Sleep Essentials for Overall Wellness
Try these tips and must-haves to get a restful night's sleep
From The LifeMinute.tv Team
March 7, 2025
March is National Sleep Awareness Month and sleep is critical for overall well-being, from your immune system and brain health to weight management, and even your skin. Overnight is the time when your whole body rejuvenates itself, so it's important to get your Z’s. You should really be getting at least 6-8 hours a night and kids about 10-12. And it’s important to establish good sleep patterns, just like we put babies on a sleep schedule we have to do the same things as adults. So try to stay consistent with bedtimes.
Studies suggest something like a little handful of pistachios before bed, can contribute to better sleep. Also, a little bit of healthy protein is good to keep your metabolism moving, which is working its hardest at about 4 am. Or try a relaxing bath and wash your face to get your makeup off before bed.
For sensitive skin, especially, nighttime is already a time for skin microbiome disruption – so it’s even more essential to have soothing products on hand when our routines are changing. We love WaterWipes Soothing Clean Wipes to use all day long for everything. They’re made with 99% water and two organic botanical fruit extracts, while other calming wipes may have ten plus ingredients.
Use them to take off all your makeup, to unclog pores without stripping your skin’s natural oils. They help soothe skin by about 26%, especially great if you have eczema or skin irritation which tend to flare up at night. Plus, they feel like a gentle wet cushion, really relaxing, and they support a healthy nighttime routine and help sleep’s natural processes work even better.

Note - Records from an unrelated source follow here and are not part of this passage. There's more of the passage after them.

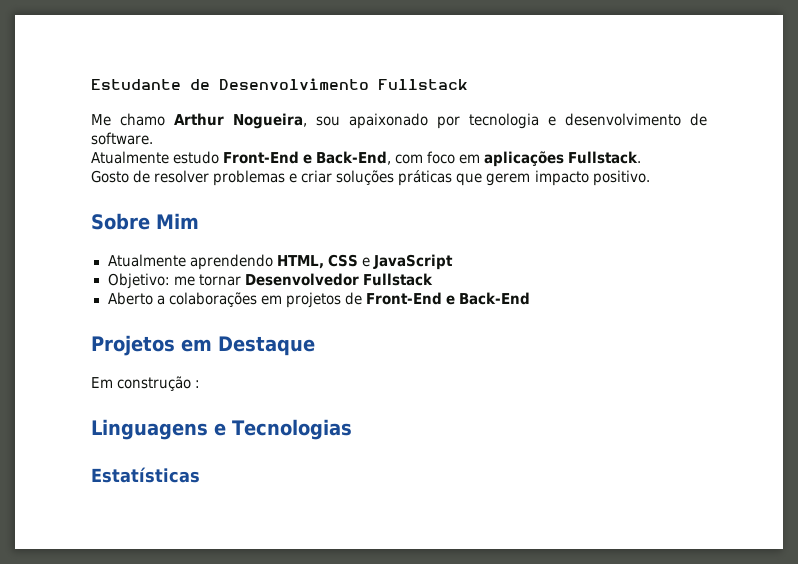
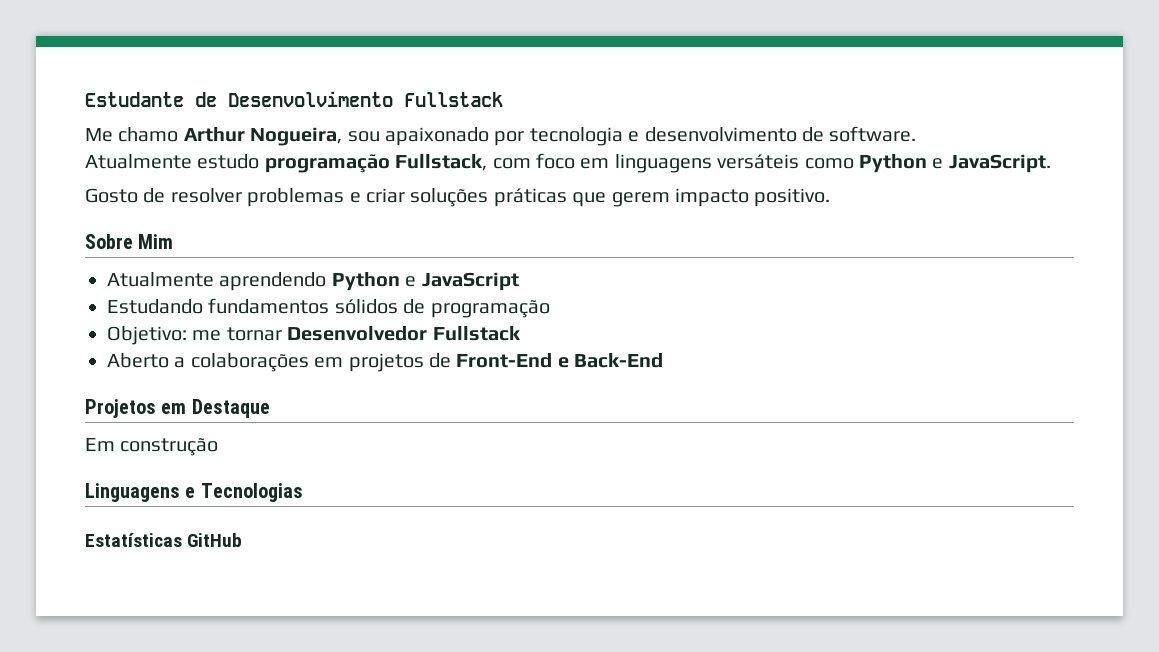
- Atualmente estudo Front-End e Back-End, com foco em aplicações Fullstack.
+ Atualmente estudo programação Fullstack, com foco em linguagens versáteis como Python e JavaScript.
- Atualmente aprendendo HTML, CSS e JavaScript
+ Atualmente aprendendo Python e JavaScript
+ Estudando fundamentos sólidos de programação
- Em construção :
+ Em construção
- Estatísticas
+ Estatísticas GitHub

And of course, they’re perfect to build into your baby’s nighttime diaper changes. Soothing them before bedtime. Great for kids’ skin to pick up dirt, oil and pollutants collected during the day. It’s a good, quick nighttime cleanse that can help them get a better night’s sleep too.

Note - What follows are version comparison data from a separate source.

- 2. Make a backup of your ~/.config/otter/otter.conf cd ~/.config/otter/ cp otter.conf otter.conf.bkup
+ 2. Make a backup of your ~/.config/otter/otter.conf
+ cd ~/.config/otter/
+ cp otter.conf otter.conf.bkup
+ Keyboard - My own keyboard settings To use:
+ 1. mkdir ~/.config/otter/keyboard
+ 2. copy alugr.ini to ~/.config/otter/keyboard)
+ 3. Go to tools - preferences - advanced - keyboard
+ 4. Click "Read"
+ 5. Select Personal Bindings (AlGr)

Other tips to settle in for the night? Turn off the TV and keep your phone at bay because blue light and noise is not conducive to a good night’s rest. Also make sure the blinds are strong to block premature morning light from entering. Don’t drink caffeine before bed, same for alcohol, giving yourself a cut off of a few hours at least. It is also not a great idea to work out right before bed, instead try for earlier in the day.
And don’t forget this Sunday, March 9 we lose an hour when we change our clocks ahead for Daylight saving time. So, if you haven’t already, try going to bed 15 minutes earlier starting tonight to ease into that time change.